* **Input for this task**
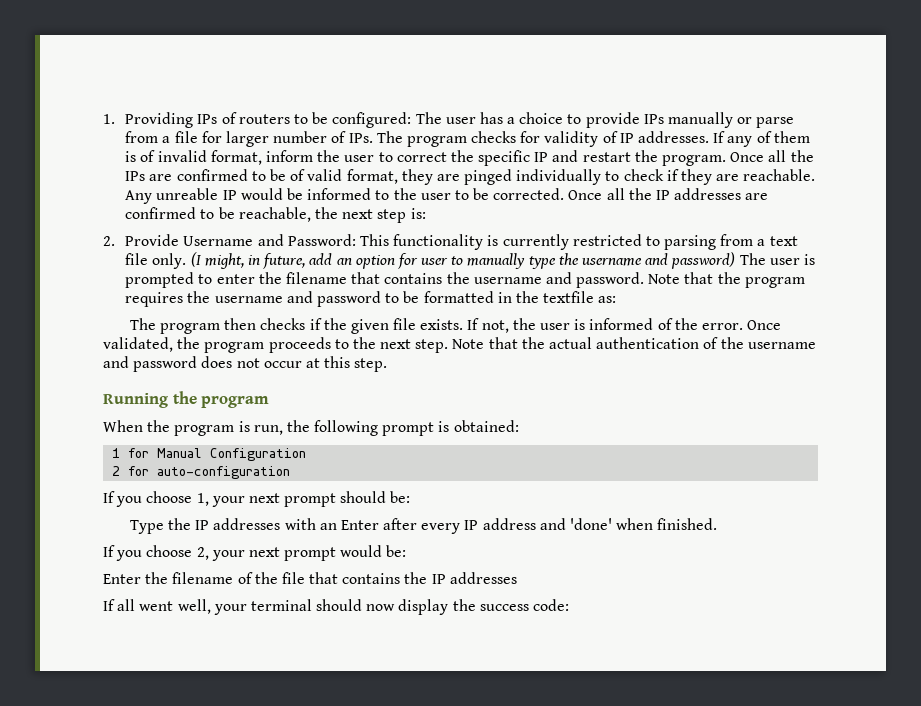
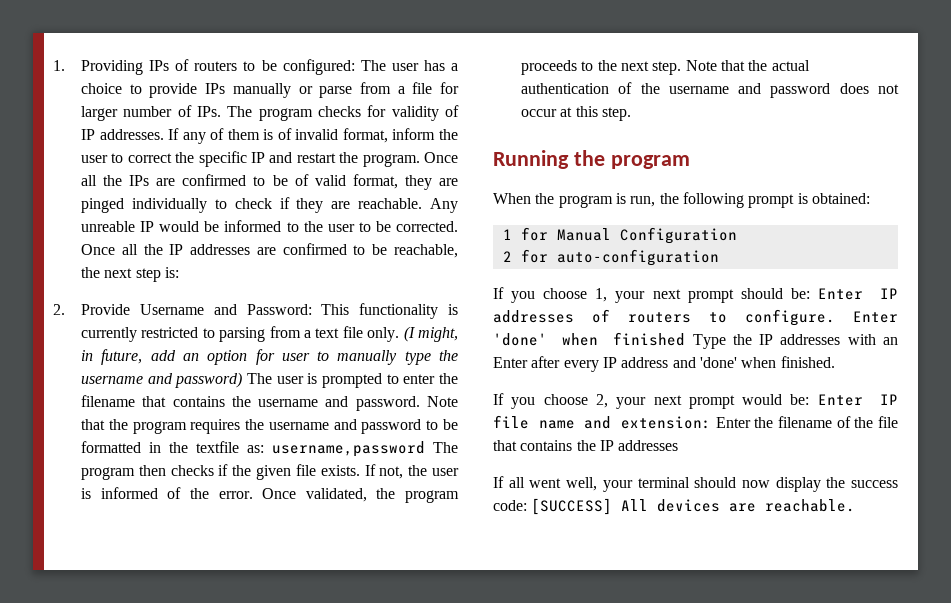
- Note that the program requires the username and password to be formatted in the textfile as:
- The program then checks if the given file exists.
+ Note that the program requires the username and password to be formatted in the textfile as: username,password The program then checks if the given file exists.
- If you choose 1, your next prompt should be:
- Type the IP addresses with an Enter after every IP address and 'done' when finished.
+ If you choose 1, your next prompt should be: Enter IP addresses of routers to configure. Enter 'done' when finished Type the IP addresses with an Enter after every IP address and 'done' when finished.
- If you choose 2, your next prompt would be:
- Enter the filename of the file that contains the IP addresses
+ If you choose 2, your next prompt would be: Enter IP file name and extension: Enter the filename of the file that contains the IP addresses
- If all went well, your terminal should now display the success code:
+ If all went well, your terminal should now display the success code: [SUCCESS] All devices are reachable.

* **The problem**
Which lines hold the string "then"? Copy all of them from the data above.

* **Written reply**
- The program then checks if the given file exists.
+ Note that the program requires the username and password to be formatted in the textfile as: username,password The program then checks if the given file exists.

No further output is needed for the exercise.